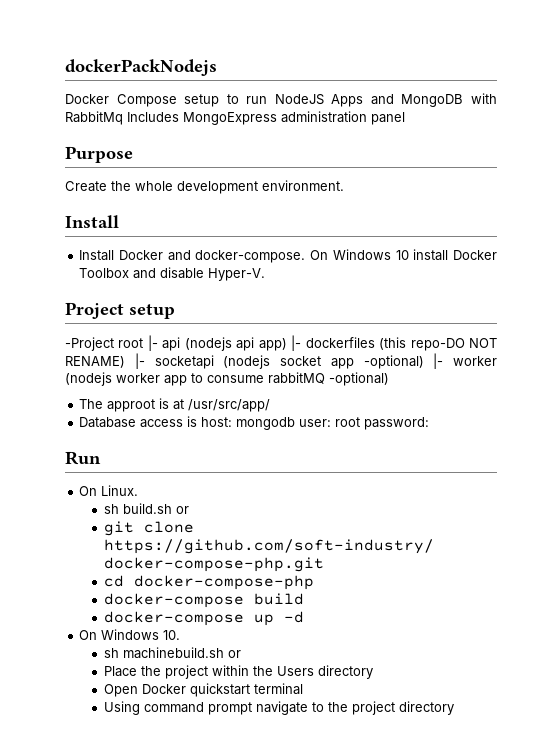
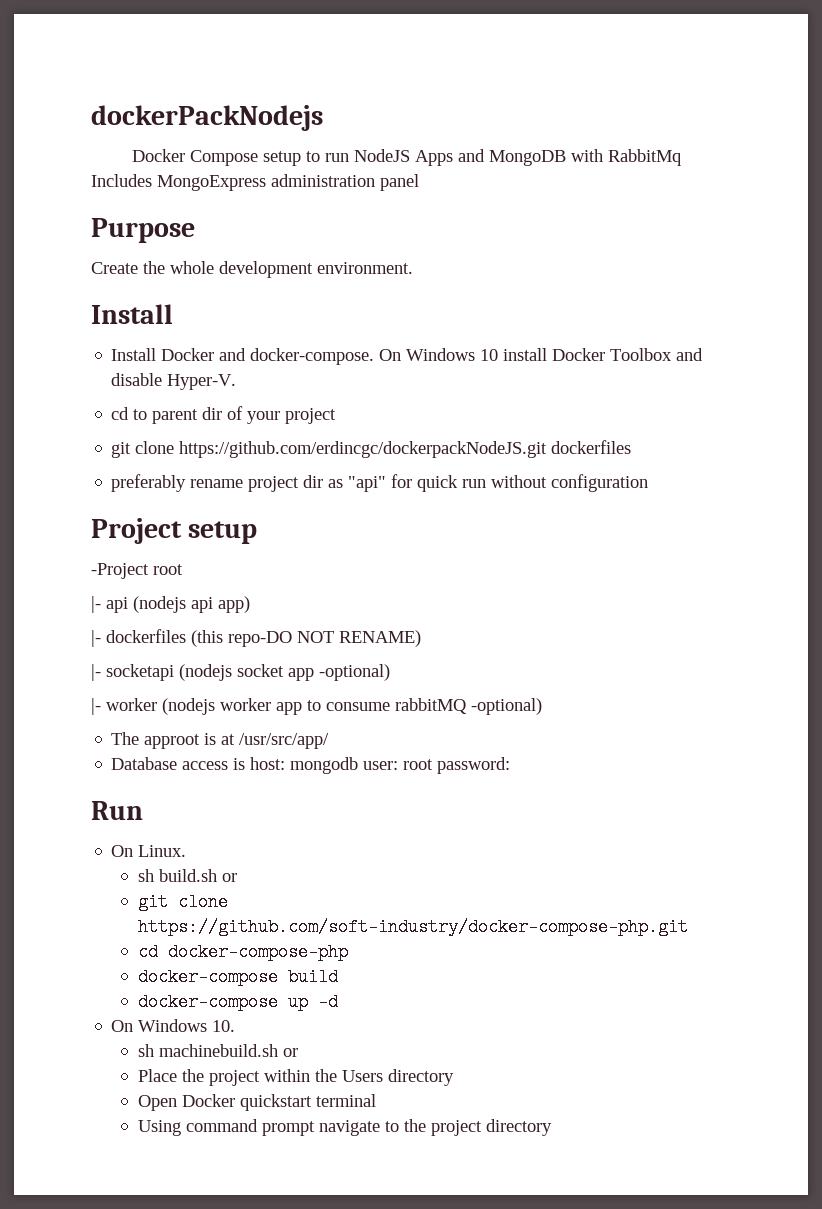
(266, 274) none -> [111,406,337,424] [111,440,632,458] [111,474,649,492] // cd to parent dir of your project // git clone https://github.com/erdincgc/dockerpackNodeJS.git dockerfiles // preferably rename project dir as "api" for quick run without configuration
(144, 343) none -> (183, 569) //
(287, 344) none -> (250, 604) //
(125, 362) none -> (421, 638) //
(424, 362) none -> (390, 672) //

• **EXERCISE DIRECTIONS**
Reproduce the listing word for word, but keep the pictures out of it.

• **RESULT OF THIS EXERCISE**
(266, 274) none -> [111,406,337,424] [111,440,632,458] [111,474,649,492] // cd to parent dir of your project // git clone https://github.com/erdincgc/dockerpackNodeJS.git dockerfiles // preferably rename project dir as "api" for quick run without configuration
(144, 343) none -> (183, 569) //
(287, 344) none -> (250, 604) //
(125, 362) none -> (421, 638) //
(424, 362) none -> (390, 672) //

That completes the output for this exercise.